With a strong cast, elegant and grandiose visuals, many dollops of mindfuckery, and a tantalizing connection to everyone's favorite space horror (no, not Jason X, you big dopes, ALIEN!), Prometheus has a lot to recommend it. Unfortunately, the script is all over the place and even the film's positive elements can't keep it on track. I liked the characters- especially Charlize Theron's tough-as-nails Meredith Vickers, who spends the entire movie sneering and it's intoxicating. Michael Fassbender stands out as creepy robot David, all soft-spoken voice and dead eyes and uncertain loyalties. The setpieces are spectacular, the creature design is awesomely gross, and the technology is fun. Rapace's whole self-abortion scene is hard to watch but at the same time totally badass, she rapidly takes control of a terrifying situation and it sort of defines her character for the rest of the film.

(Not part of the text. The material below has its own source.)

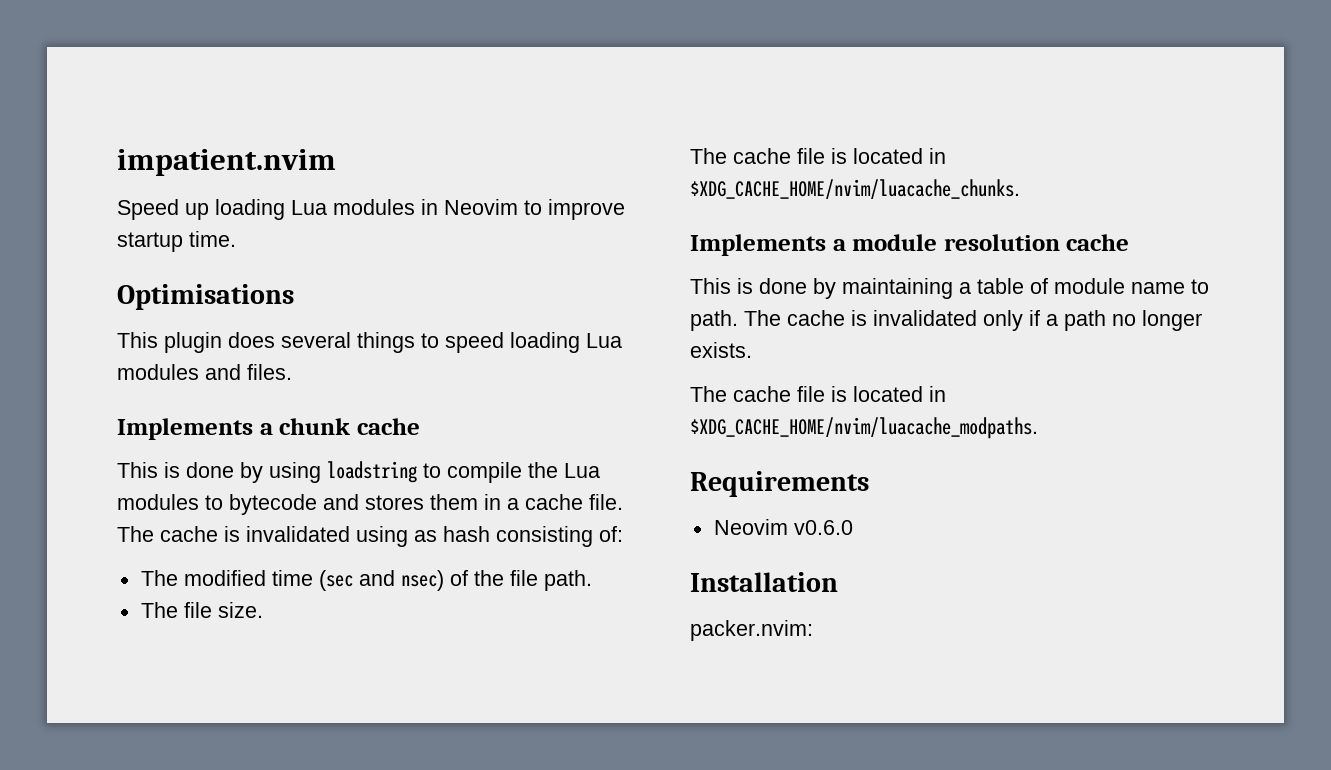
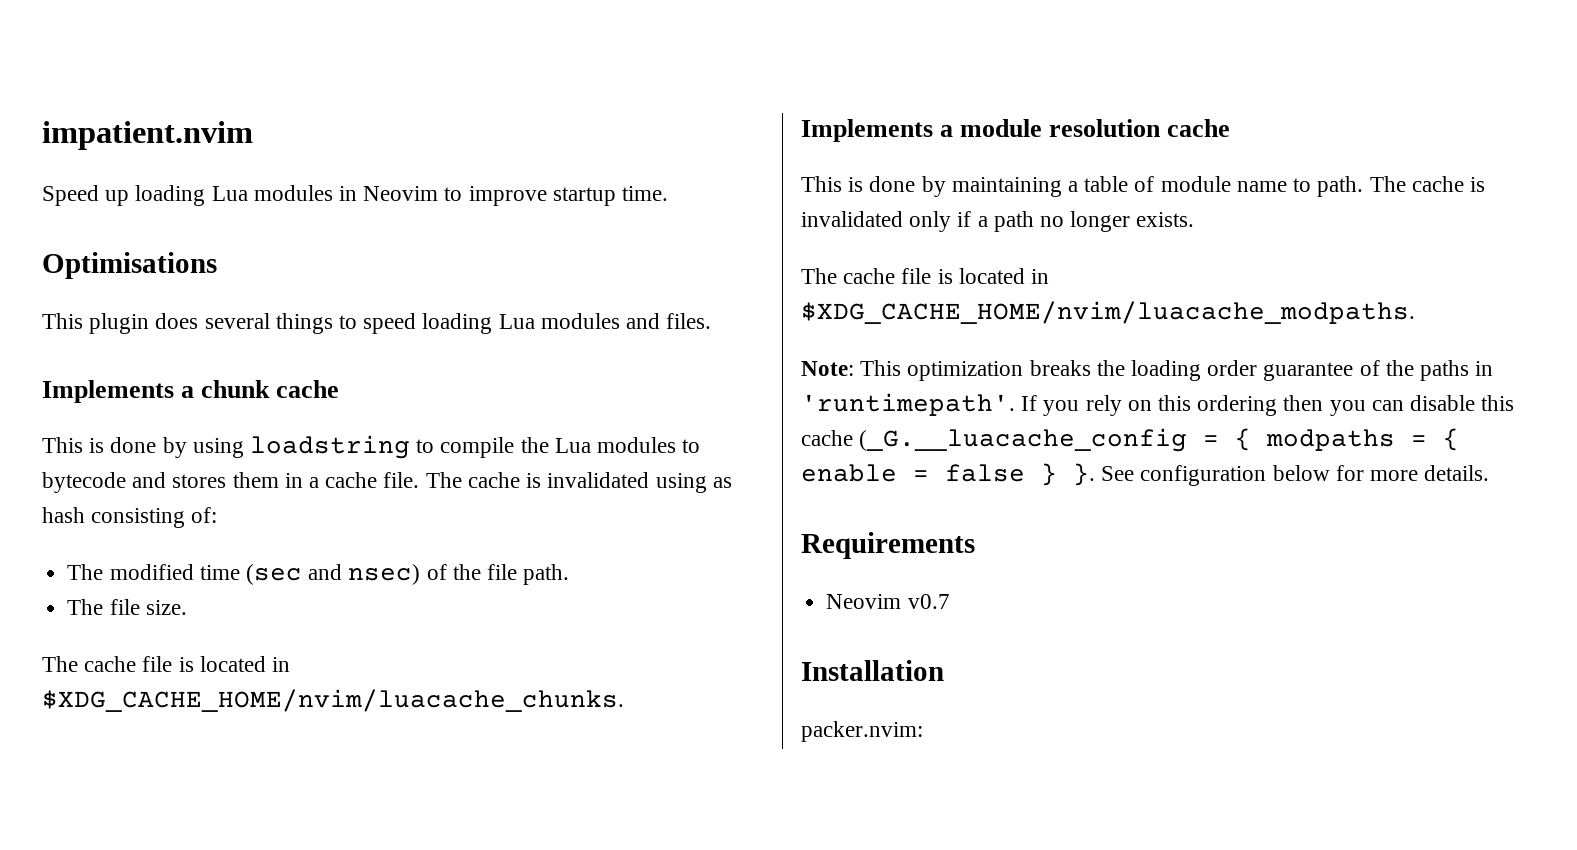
+ Note: This optimization breaks the loading order guarantee of the paths in 'runtimepath'. If you rely on this ordering then you can disable this cache (_G.__luacache_config = { modpaths = { enable = false } }. See configuration below for more details.
- Neovim v0.6.0
+ Neovim v0.7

At first I liked how ambiguous the plot was, since it forced me to ask questions and challenged my assumptions, but as it went on the pieces moved further and further away from each other, and the developments of the final act were all pretty much expected. And then the actual ending doesn't feel like an ending, it feels like a transition to a new act, so it's extremely unsatisfying when the credits roll. There are some fresh and interesting ideas in this film, and yet Scott and Co. barely touch the surface of their concept. I know it's long enough already, but it could have used another hour to continue the story, or at least a little more resolution leading into sequel territory. I mean, this was basically the first half of a movie. It's not a full story, so it's ultimately unfulfilling. It's not that I didn't like it, it's that I needed more to make a complete story. Scott throws all these half-explained (or completely unexplained) elements at us and then forgets about them, or maybe he's just saving them for later. It's no surprise Damon Lindelof worked on the script, since there are definitely those infuriating Lost-ian tactics at work here, only without the lovable characters keeping the audience grounded.
Pair This Movie With: Daaang I don't know, I mean Alien makes the most sense, right? So you can try to glean the connections? Otherwise for more psychological space horror you could do Event Horizon.
PS What the hell was with Guy Pearce as the old guy in the ridiculous prosthetics? I mean, why not just cast an actual old guy unless you're going to show him young at some point? I kept expecting a Peter Weyland flashback or like a fountain of youth or something?